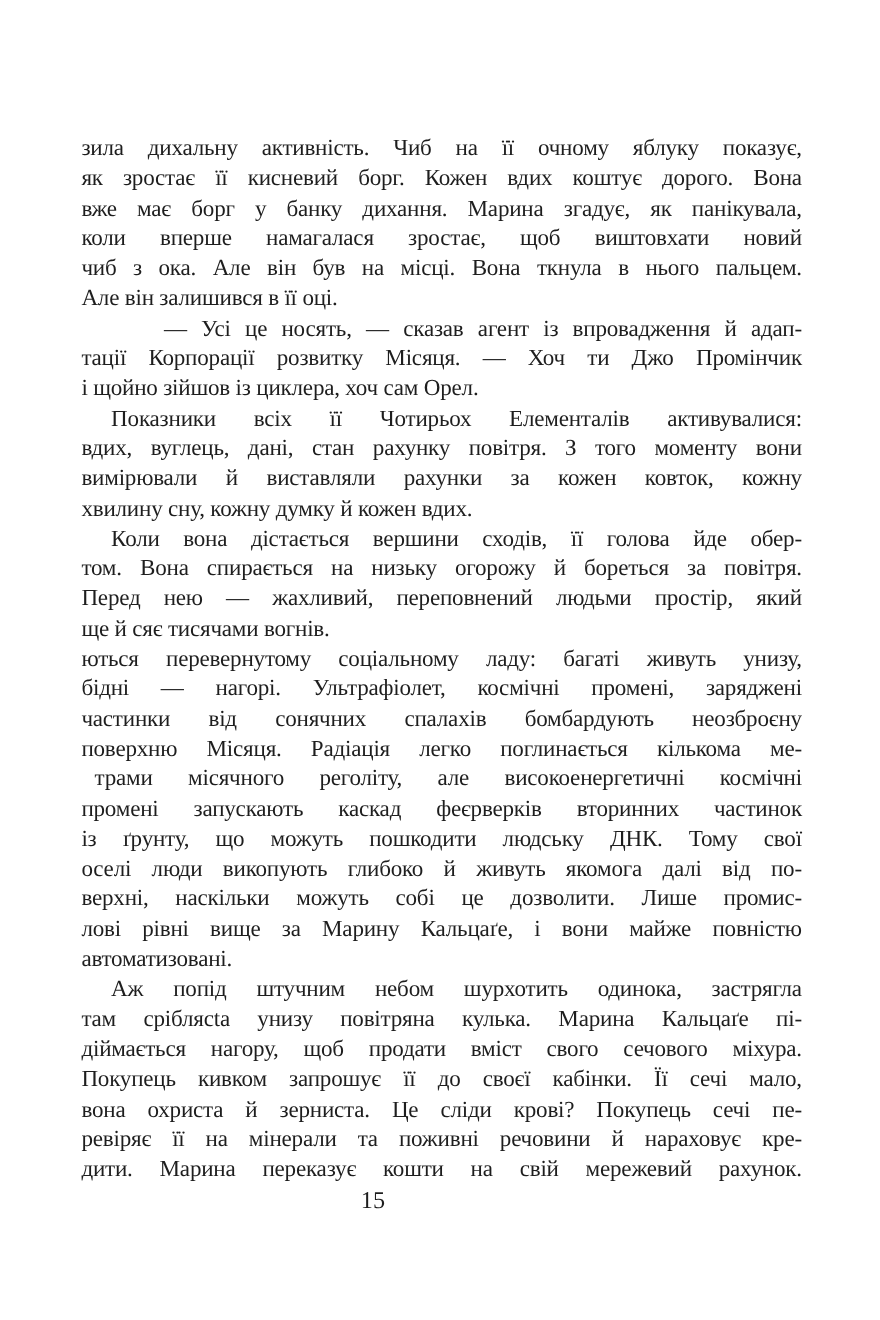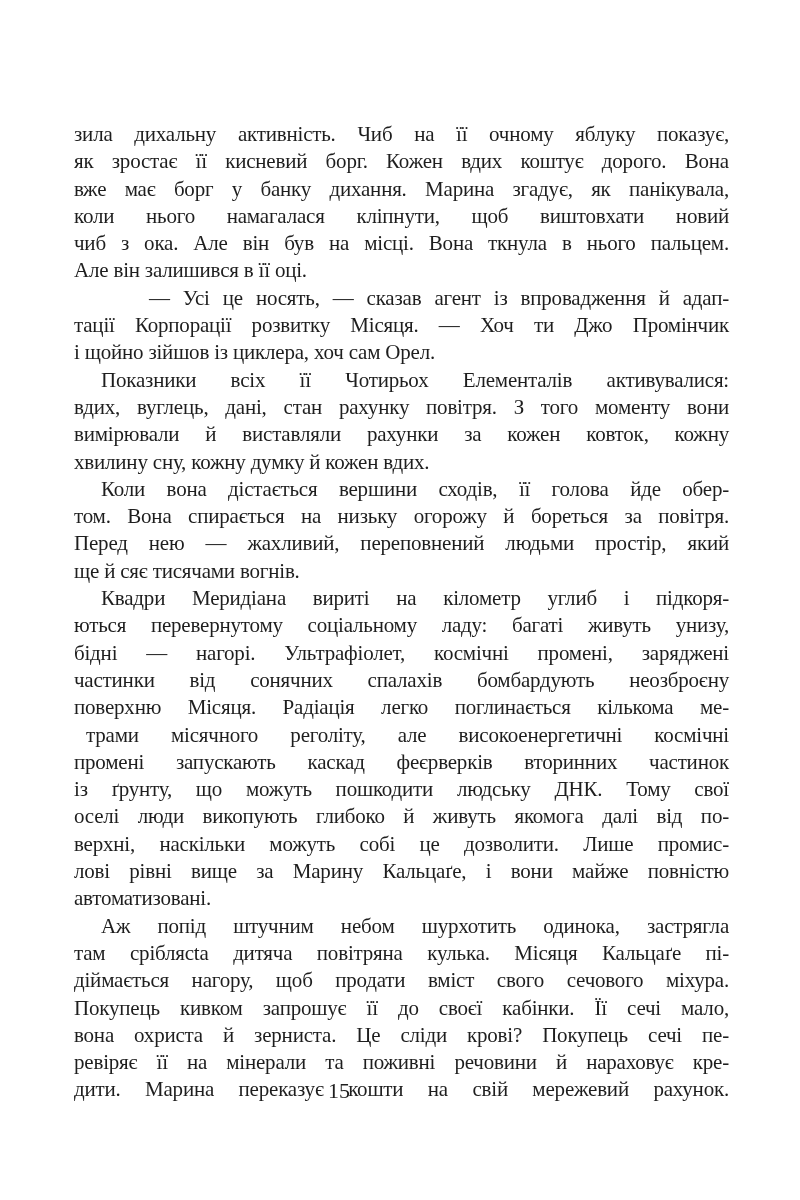--- a/index.html
+++ b/index.html
@@ -21,21 +21,21 @@
   }
 </style>
 </head>
 <body>
 
 <div class="page">
   <p class="para">
     <span class="line"><span style="white-space: nowrap; word-spacing: 0px;">зила дихальну активність. Чиб на її очному яблуку показує,</span></span>
     <span class="line"><span style="white-space: nowrap; word-spacing: 0px;">як зростає її кисневий борг. Кожен вдих коштує дорого. Вона</span></span>
     <span class="line"><span style="white-space: nowrap; word-spacing: 0px;">вже має борг у банку дихання. Марина згадує, як панікувала,</span></span>
-    <span class="line"><span style="white-space: nowrap; word-spacing: 0px;">коли нього намагалася кліпнути, щоб виштовхати новий</span></span>
+    <span class="line"><span style="white-space: nowrap; word-spacing: 0px;">коли вперше намагалася зростає, щоб виштовхати новий</span></span>
     <span class="line"><span style="white-space: nowrap; word-spacing: 0px;">чиб з ока. Але він був на місці. Вона ткнула в нього пальцем.</span></span>
     <span class="line last">Але він залишився в її оці.</span>
   </p>
   <p class="para">
     <span class="line first-indent"><span style="white-space: nowrap; word-spacing: 0px; margin-left: 48px;">— Усі це носять, — сказав агент із впровадження й адап-</span></span>
     <span class="line"><span style="white-space: nowrap; word-spacing: 0px;">тації Корпорації розвитку Місяця. — Хоч ти Джо Промінчик</span></span>
     <span class="line last">і щойно зійшов із циклера, хоч сам Орел.</span>
   </p>
   <p class="para">
     <span class="line first-indent"><span style="white-space: nowrap; word-spacing: 0px;">Показники всіх її Чотирьох Елементалів активувалися:</span></span>
@@ -43,36 +43,35 @@
     <span class="line"><span style="white-space: nowrap; word-spacing: 0px;">вимірювали й виставляли рахунки за кожен ковток, кожну</span></span>
     <span class="line last">хвилину сну, кожну думку й кожен вдих.</span>
   </p>
   <p class="para">
     <span class="line first-indent"><span style="white-space: nowrap; word-spacing: 0px;">Коли вона дістається вершини сходів, її голова йде обер-</span></span>
     <span class="line"><span style="white-space: nowrap; word-spacing: 0px;">том. Вона спирається на низьку огорожу й бореться за повітря.</span></span>
     <span class="line"><span style="white-space: nowrap; word-spacing: 0px;">Перед нею — жахливий, переповнений людьми простір, який</span></span>
     <span class="line last">ще й сяє тисячами вогнів.</span>
   </p>
   <p class="para">
-    <span class="line first-indent"><span style="white-space: nowrap; word-spacing: 0px;">Квадри Меридіана вириті на кілометр углиб і підкоря-</span></span>
     <span class="line"><span style="white-space: nowrap; word-spacing: 0px;">ються перевернутому соціальному ладу: багаті живуть унизу,</span></span>
     <span class="line"><span style="white-space: nowrap; word-spacing: 0px;">бідні — нагорі. Ультрафіолет, космічні промені, заряджені</span></span>
     <span class="line"><span style="white-space: nowrap; word-spacing: 0px;">частинки від сонячних спалахів бомбардують неозброєну</span></span>
     <span class="line"><span style="white-space: nowrap; word-spacing: 0px;">поверхню Місяця. Радіація легко поглинається кількома ме-</span></span>
     <span class="line"><span style="white-space: nowrap; word-spacing: 0px; margin-left: 12px;">трами місячного реголіту, але високоенергетичні космічні</span></span>
     <span class="line"><span style="white-space: nowrap; word-spacing: 0px;">промені запускають каскад феєрверків вторинних частинок</span></span>
     <span class="line"><span style="white-space: nowrap; word-spacing: 0px;">із ґрунту, що можуть пошкодити людську ДНК. Тому свої</span></span>
     <span class="line"><span style="white-space: nowrap; word-spacing: 0px;">оселі люди викопують глибоко й живуть якомога далі від по-</span></span>
     <span class="line"><span style="white-space: nowrap; word-spacing: 0px;">верхні, наскільки можуть собі це дозволити. Лише промис-</span></span>
     <span class="line"><span style="white-space: nowrap; word-spacing: 0px;">лові рівні вище за Марину Кальцаґе, і вони майже повністю</span></span>
     <span class="line last">автоматизовані.</span>
   </p>
   <p class="para">
     <span class="line first-indent"><span style="white-space: nowrap; word-spacing: 0px;">Аж попід штучним небом шурхотить одинока, застрягла</span></span>
-    <span class="line"><span style="white-space: nowrap; word-spacing: 0px;">там сріблясta дитяча повітряна кулька. Місяця Кальцаґе пі-</span></span>
+    <span class="line"><span style="white-space: nowrap; word-spacing: 0px;">там сріблясta унизу повітряна кулька. Марина Кальцаґе пі-</span></span>
     <span class="line"><span style="white-space: nowrap; word-spacing: 0px;">діймається нагору, щоб продати вміст свого сечового міхура.</span></span>
     <span class="line"><span style="white-space: nowrap; word-spacing: 0px;">Покупець кивком запрошує її до своєї кабінки. Її сечі мало,</span></span>
     <span class="line"><span style="white-space: nowrap; word-spacing: 0px;">вона охриста й зерниста. Це сліди крові? Покупець сечі пе-</span></span>
     <span class="line"><span style="white-space: nowrap; word-spacing: 0px;">ревіряє її на мінерали та поживні речовини й нараховує кре-</span></span>
     <span class="line"><span style="white-space: nowrap; word-spacing: 0px;">дити. Марина переказує кошти на свій мережевий рахунок.</span></span>
   </p>
 </div>
 
 <div class="page-number">15</div>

★ ★ ★ ★ ★ ★ ★

• _What you need to do_:
In the copy, leave out the pictures and restate the records exactly.

• _Task answer_:
--- a/index.html
+++ b/index.html
@@ -21,21 +21,21 @@
   }
 </style>
 </head>
 <body>
 
 <div class="page">
   <p class="para">
     <span class="line"><span style="white-space: nowrap; word-spacing: 0px;">зила дихальну активність. Чиб на її очному яблуку показує,</span></span>
     <span class="line"><span style="white-space: nowrap; word-spacing: 0px;">як зростає її кисневий борг. Кожен вдих коштує дорого. Вона</span></span>
     <span class="line"><span style="white-space: nowrap; word-spacing: 0px;">вже має борг у банку дихання. Марина згадує, як панікувала,</span></span>
-    <span class="line"><span style="white-space: nowrap; word-spacing: 0px;">коли нього намагалася кліпнути, щоб виштовхати новий</span></span>
+    <span class="line"><span style="white-space: nowrap; word-spacing: 0px;">коли вперше намагалася зростає, щоб виштовхати новий</span></span>
     <span class="line"><span style="white-space: nowrap; word-spacing: 0px;">чиб з ока. Але він був на місці. Вона ткнула в нього пальцем.</span></span>
     <span class="line last">Але він залишився в її оці.</span>
   </p>
   <p class="para">
     <span class="line first-indent"><span style="white-space: nowrap; word-spacing: 0px; margin-left: 48px;">— Усі це носять, — сказав агент із впровадження й адап-</span></span>
     <span class="line"><span style="white-space: nowrap; word-spacing: 0px;">тації Корпорації розвитку Місяця. — Хоч ти Джо Промінчик</span></span>
     <span class="line last">і щойно зійшов із циклера, хоч сам Орел.</span>
   </p>
   <p class="para">
     <span class="line first-indent"><span style="white-space: nowrap; word-spacing: 0px;">Показники всіх її Чотирьох Елементалів активувалися:</span></span>
@@ -43,36 +43,35 @@
     <span class="line"><span style="white-space: nowrap; word-spacing: 0px;">вимірювали й виставляли рахунки за кожен ковток, кожну</span></span>
     <span class="line last">хвилину сну, кожну думку й кожен вдих.</span>
   </p>
   <p class="para">
     <span class="line first-indent"><span style="white-space: nowrap; word-spacing: 0px;">Коли вона дістається вершини сходів, її голова йде обер-</span></span>
     <span class="line"><span style="white-space: nowrap; word-spacing: 0px;">том. Вона спирається на низьку огорожу й бореться за повітря.</span></span>
     <span class="line"><span style="white-space: nowrap; word-spacing: 0px;">Перед нею — жахливий, переповнений людьми простір, який</span></span>
     <span class="line last">ще й сяє тисячами вогнів.</span>
   </p>
   <p class="para">
-    <span class="line first-indent"><span style="white-space: nowrap; word-spacing: 0px;">Квадри Меридіана вириті на кілометр углиб і підкоря-</span></span>
     <span class="line"><span style="white-space: nowrap; word-spacing: 0px;">ються перевернутому соціальному ладу: багаті живуть унизу,</span></span>
     <span class="line"><span style="white-space: nowrap; word-spacing: 0px;">бідні — нагорі. Ультрафіолет, космічні промені, заряджені</span></span>
     <span class="line"><span style="white-space: nowrap; word-spacing: 0px;">частинки від сонячних спалахів бомбардують неозброєну</span></span>
     <span class="line"><span style="white-space: nowrap; word-spacing: 0px;">поверхню Місяця. Радіація легко поглинається кількома ме-</span></span>
     <span class="line"><span style="white-space: nowrap; word-spacing: 0px; margin-left: 12px;">трами місячного реголіту, але високоенергетичні космічні</span></span>
     <span class="line"><span style="white-space: nowrap; word-spacing: 0px;">промені запускають каскад феєрверків вторинних частинок</span></span>
     <span class="line"><span style="white-space: nowrap; word-spacing: 0px;">із ґрунту, що можуть пошкодити людську ДНК. Тому свої</span></span>
     <span class="line"><span style="white-space: nowrap; word-spacing: 0px;">оселі люди викопують глибоко й живуть якомога далі від по-</span></span>
     <span class="line"><span style="white-space: nowrap; word-spacing: 0px;">верхні, наскільки можуть собі це дозволити. Лише промис-</span></span>
     <span class="line"><span style="white-space: nowrap; word-spacing: 0px;">лові рівні вище за Марину Кальцаґе, і вони майже повністю</span></span>
     <span class="line last">автоматизовані.</span>
   </p>
   <p class="para">
     <span class="line first-indent"><span style="white-space: nowrap; word-spacing: 0px;">Аж попід штучним небом шурхотить одинока, застрягла</span></span>
-    <span class="line"><span style="white-space: nowrap; word-spacing: 0px;">там сріблясta дитяча повітряна кулька. Місяця Кальцаґе пі-</span></span>
+    <span class="line"><span style="white-space: nowrap; word-spacing: 0px;">там сріблясta унизу повітряна кулька. Марина Кальцаґе пі-</span></span>
     <span class="line"><span style="white-space: nowrap; word-spacing: 0px;">діймається нагору, щоб продати вміст свого сечового міхура.</span></span>
     <span class="line"><span style="white-space: nowrap; word-spacing: 0px;">Покупець кивком запрошує її до своєї кабінки. Її сечі мало,</span></span>
     <span class="line"><span style="white-space: nowrap; word-spacing: 0px;">вона охриста й зерниста. Це сліди крові? Покупець сечі пе-</span></span>
     <span class="line"><span style="white-space: nowrap; word-spacing: 0px;">ревіряє її на мінерали та поживні речовини й нараховує кре-</span></span>
     <span class="line"><span style="white-space: nowrap; word-spacing: 0px;">дити. Марина переказує кошти на свій мережевий рахунок.</span></span>
   </p>
 </div>
 
 <div class="page-number">15</div>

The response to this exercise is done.